--- PROBLEM STATEMENT ---
This exercise asks for a copy of each line in the records below with the word "weight" in it.

--- GIVEN ENTRIES Enclosed Below ---

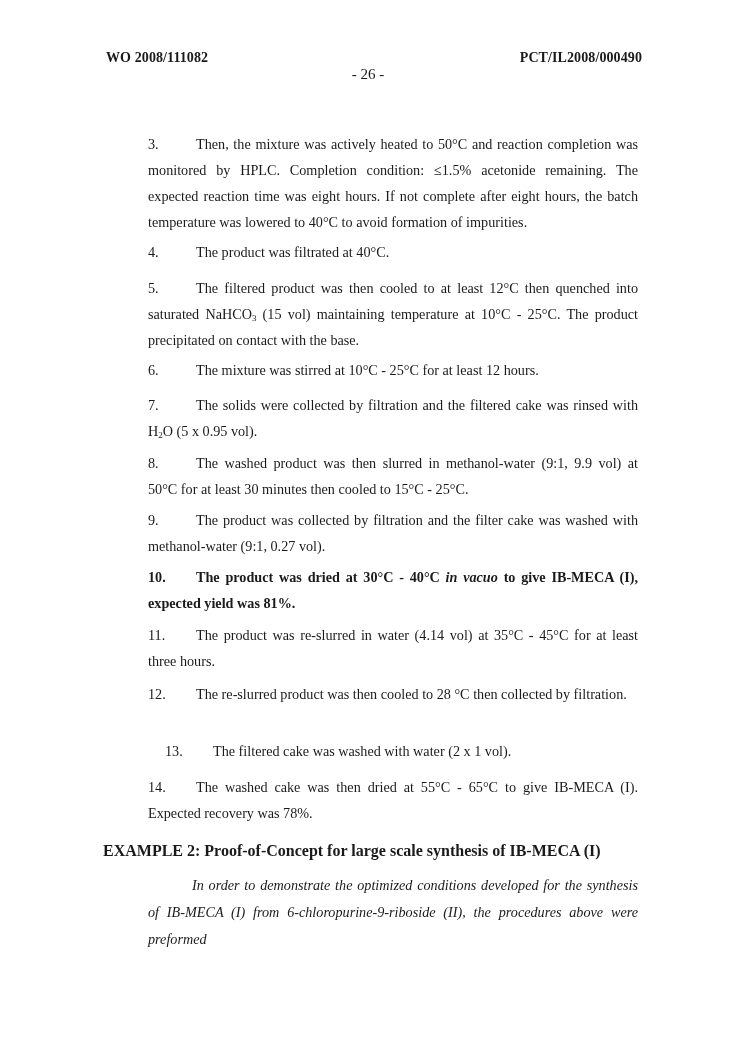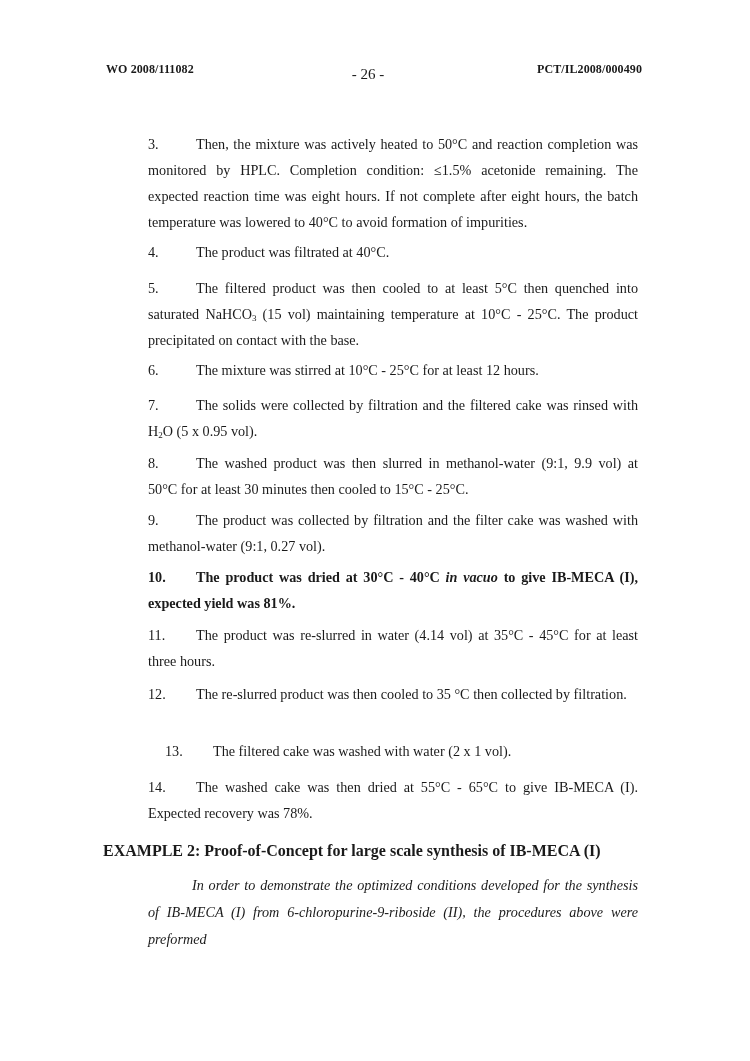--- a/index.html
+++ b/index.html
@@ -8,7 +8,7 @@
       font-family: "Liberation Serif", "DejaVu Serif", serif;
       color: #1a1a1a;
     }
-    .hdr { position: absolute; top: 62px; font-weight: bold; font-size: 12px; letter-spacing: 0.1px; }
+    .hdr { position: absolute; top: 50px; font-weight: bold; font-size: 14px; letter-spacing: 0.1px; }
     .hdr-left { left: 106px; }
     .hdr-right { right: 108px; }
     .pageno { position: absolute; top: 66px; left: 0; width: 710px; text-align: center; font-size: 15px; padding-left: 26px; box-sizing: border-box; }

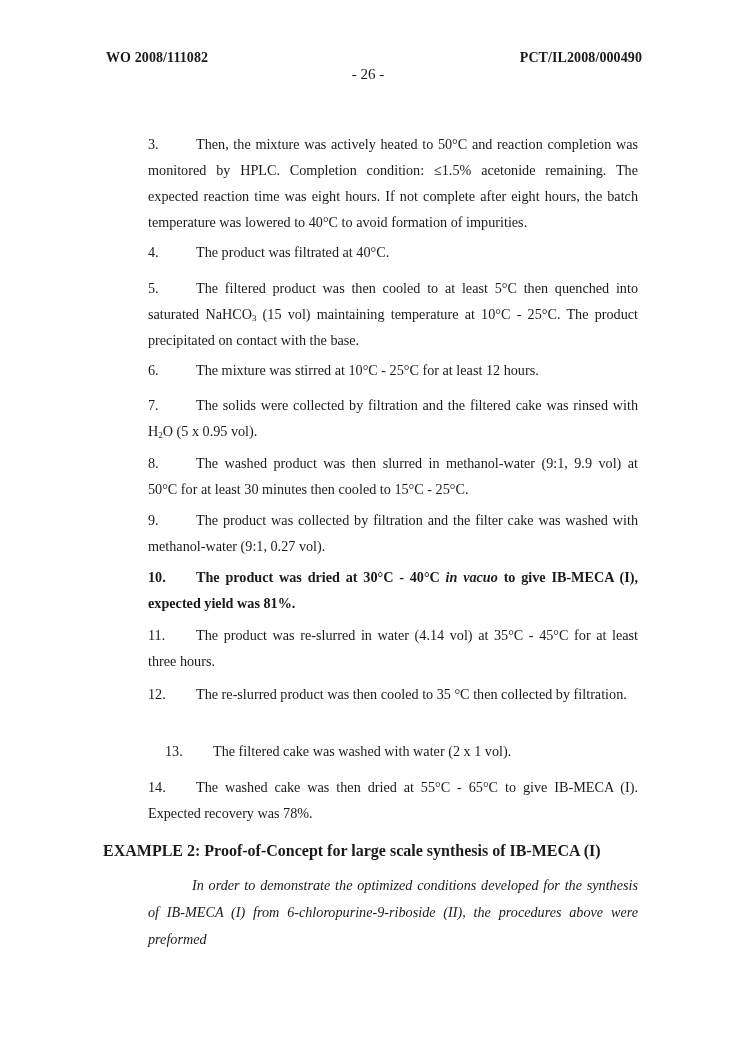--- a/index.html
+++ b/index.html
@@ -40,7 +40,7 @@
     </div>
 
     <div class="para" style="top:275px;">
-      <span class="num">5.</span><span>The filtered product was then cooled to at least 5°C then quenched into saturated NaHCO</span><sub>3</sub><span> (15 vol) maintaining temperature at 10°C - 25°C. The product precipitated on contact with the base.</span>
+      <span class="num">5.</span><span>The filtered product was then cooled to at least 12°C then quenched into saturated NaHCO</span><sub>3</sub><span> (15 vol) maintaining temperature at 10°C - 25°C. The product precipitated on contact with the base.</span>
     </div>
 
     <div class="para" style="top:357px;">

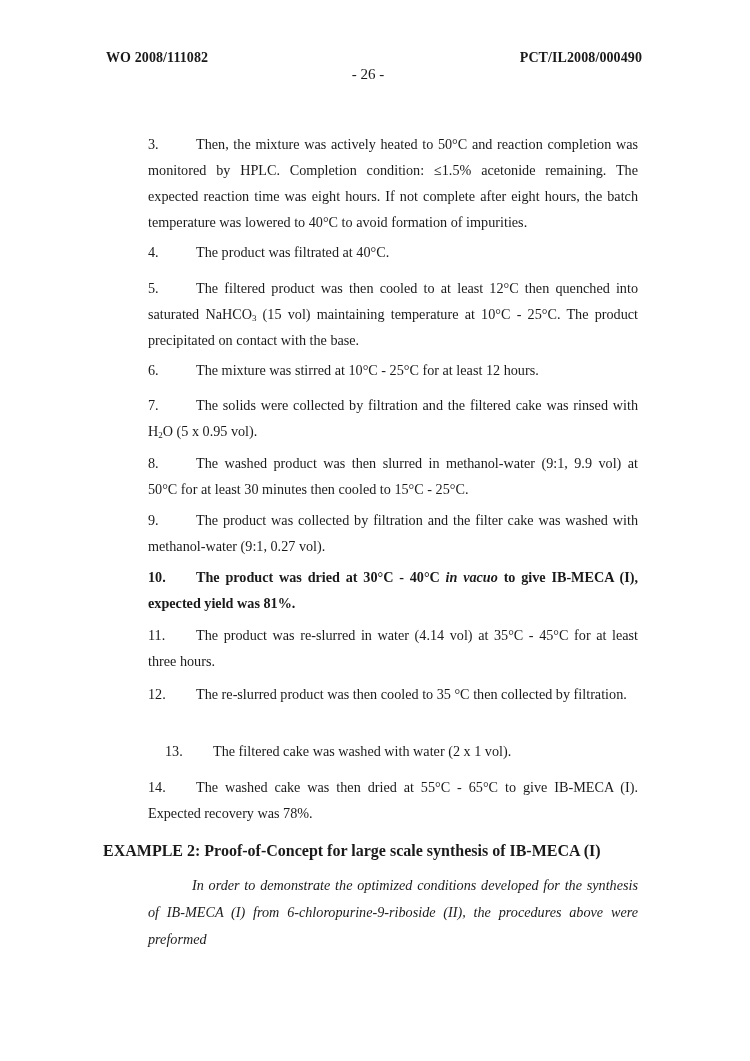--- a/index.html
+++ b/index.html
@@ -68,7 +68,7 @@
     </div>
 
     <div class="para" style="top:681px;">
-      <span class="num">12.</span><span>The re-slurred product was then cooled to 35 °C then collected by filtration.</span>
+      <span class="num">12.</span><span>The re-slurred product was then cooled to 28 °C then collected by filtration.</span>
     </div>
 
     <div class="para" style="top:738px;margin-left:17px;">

--- End of Enclosed GIVEN ENTRIES ---

--- RESPONSE TO THE EXERCISE ---
-    .hdr { position: absolute; top: 62px; font-weight: bold; font-size: 12px; letter-spacing: 0.1px; }
+    .hdr { position: absolute; top: 50px; font-weight: bold; font-size: 14px; letter-spacing: 0.1px; }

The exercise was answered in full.